-- Data supplied follows --
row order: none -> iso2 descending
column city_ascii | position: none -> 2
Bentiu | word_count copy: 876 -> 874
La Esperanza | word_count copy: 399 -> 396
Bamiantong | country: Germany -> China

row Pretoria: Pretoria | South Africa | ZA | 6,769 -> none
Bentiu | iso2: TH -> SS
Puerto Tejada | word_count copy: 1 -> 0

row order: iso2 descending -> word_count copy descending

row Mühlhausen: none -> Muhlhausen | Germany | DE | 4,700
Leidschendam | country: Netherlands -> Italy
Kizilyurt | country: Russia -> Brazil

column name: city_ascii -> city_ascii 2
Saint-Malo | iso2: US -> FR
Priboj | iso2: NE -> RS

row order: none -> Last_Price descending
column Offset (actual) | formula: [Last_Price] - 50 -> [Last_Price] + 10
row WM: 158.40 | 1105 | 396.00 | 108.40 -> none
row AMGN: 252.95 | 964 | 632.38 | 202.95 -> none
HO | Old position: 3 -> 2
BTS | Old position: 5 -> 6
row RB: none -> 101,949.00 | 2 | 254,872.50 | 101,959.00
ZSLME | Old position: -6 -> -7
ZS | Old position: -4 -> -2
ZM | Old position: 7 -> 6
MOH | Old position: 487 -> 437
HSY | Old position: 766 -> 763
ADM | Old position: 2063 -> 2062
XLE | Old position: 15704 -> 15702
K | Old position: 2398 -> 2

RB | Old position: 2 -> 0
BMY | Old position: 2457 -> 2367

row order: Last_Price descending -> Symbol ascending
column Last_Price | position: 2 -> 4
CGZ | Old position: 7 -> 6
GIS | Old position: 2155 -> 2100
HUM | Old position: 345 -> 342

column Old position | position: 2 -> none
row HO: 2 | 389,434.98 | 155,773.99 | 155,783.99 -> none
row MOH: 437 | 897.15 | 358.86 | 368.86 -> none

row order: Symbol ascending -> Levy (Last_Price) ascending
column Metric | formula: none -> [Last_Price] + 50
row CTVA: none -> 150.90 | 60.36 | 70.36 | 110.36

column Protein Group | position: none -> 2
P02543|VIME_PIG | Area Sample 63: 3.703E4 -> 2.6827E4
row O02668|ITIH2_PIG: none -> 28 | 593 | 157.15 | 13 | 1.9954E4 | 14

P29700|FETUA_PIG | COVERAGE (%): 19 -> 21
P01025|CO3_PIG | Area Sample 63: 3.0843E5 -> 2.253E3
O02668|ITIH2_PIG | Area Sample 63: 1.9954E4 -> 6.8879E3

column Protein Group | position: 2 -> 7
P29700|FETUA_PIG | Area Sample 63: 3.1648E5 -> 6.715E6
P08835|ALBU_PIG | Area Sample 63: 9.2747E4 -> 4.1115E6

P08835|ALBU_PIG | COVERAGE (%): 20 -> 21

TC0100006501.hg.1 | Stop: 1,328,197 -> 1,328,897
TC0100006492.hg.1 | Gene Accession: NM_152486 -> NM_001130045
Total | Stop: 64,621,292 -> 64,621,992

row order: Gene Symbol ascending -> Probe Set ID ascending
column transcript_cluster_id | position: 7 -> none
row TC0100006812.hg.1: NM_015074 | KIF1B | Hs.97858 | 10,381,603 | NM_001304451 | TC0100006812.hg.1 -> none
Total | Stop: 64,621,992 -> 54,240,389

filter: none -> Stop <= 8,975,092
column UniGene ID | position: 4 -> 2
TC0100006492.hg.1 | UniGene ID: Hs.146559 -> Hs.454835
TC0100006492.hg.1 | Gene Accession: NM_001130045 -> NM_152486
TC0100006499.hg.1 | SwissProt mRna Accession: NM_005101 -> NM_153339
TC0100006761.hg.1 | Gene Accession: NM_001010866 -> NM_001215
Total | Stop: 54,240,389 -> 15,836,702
-- Data supplied concluded --
* Exercise requirements
Once you have read the listing above, set it down again without alteration.

* Answer box
row order: none -> iso2 descending
column city_ascii | position: none -> 2
Bentiu | word_count copy: 876 -> 874
La Esperanza | word_count copy: 399 -> 396
Bamiantong | country: Germany -> China

row Pretoria: Pretoria | South Africa | ZA | 6,769 -> none
Bentiu | iso2: TH -> SS
Puerto Tejada | word_count copy: 1 -> 0

row order: iso2 descending -> word_count copy descending

row Mühlhausen: none -> Muhlhausen | Germany | DE | 4,700
Leidschendam | country: Netherlands -> Italy
Kizilyurt | country: Russia -> Brazil

column name: city_ascii -> city_ascii 2
Saint-Malo | iso2: US -> FR
Priboj | iso2: NE -> RS

row order: none -> Last_Price descending
column Offset (actual) | formula: [Last_Price] - 50 -> [Last_Price] + 10
row WM: 158.40 | 1105 | 396.00 | 108.40 -> none
row AMGN: 252.95 | 964 | 632.38 | 202.95 -> none
HO | Old position: 3 -> 2
BTS | Old position: 5 -> 6
row RB: none -> 101,949.00 | 2 | 254,872.50 | 101,959.00
ZSLME | Old position: -6 -> -7
ZS | Old position: -4 -> -2
ZM | Old position: 7 -> 6
MOH | Old position: 487 -> 437
HSY | Old position: 766 -> 763
ADM | Old position: 2063 -> 2062
XLE | Old position: 15704 -> 15702
K | Old position: 2398 -> 2

RB | Old position: 2 -> 0
BMY | Old position: 2457 -> 2367

row order: Last_Price descending -> Symbol ascending
column Last_Price | position: 2 -> 4
CGZ | Old position: 7 -> 6
GIS | Old position: 2155 -> 2100
HUM | Old position: 345 -> 342

column Old position | position: 2 -> none
row HO: 2 | 389,434.98 | 155,773.99 | 155,783.99 -> none
row MOH: 437 | 897.15 | 358.86 | 368.86 -> none

row order: Symbol ascending -> Levy (Last_Price) ascending
column Metric | formula: none -> [Last_Price] + 50
row CTVA: none -> 150.90 | 60.36 | 70.36 | 110.36

column Protein Group | position: none -> 2
P02543|VIME_PIG | Area Sample 63: 3.703E4 -> 2.6827E4
row O02668|ITIH2_PIG: none -> 28 | 593 | 157.15 | 13 | 1.9954E4 | 14

P29700|FETUA_PIG | COVERAGE (%): 19 -> 21
P01025|CO3_PIG | Area Sample 63: 3.0843E5 -> 2.253E3
O02668|ITIH2_PIG | Area Sample 63: 1.9954E4 -> 6.8879E3

column Protein Group | position: 2 -> 7
P29700|FETUA_PIG | Area Sample 63: 3.1648E5 -> 6.715E6
P08835|ALBU_PIG | Area Sample 63: 9.2747E4 -> 4.1115E6

P08835|ALBU_PIG | COVERAGE (%): 20 -> 21

TC0100006501.hg.1 | Stop: 1,328,197 -> 1,328,897
TC0100006492.hg.1 | Gene Accession: NM_152486 -> NM_001130045
Total | Stop: 64,621,292 -> 64,621,992

row order: Gene Symbol ascending -> Probe Set ID ascending
column transcript_cluster_id | position: 7 -> none
row TC0100006812.hg.1: NM_015074 | KIF1B | Hs.97858 | 10,381,603 | NM_001304451 | TC0100006812.hg.1 -> none
Total | Stop: 64,621,992 -> 54,240,389

filter: none -> Stop <= 8,975,092
column UniGene ID | position: 4 -> 2
TC0100006492.hg.1 | UniGene ID: Hs.146559 -> Hs.454835
TC0100006492.hg.1 | Gene Accession: NM_001130045 -> NM_152486
TC0100006499.hg.1 | SwissProt mRna Accession: NM_005101 -> NM_153339
TC0100006761.hg.1 | Gene Accession: NM_001010866 -> NM_001215
Total | Stop: 54,240,389 -> 15,836,702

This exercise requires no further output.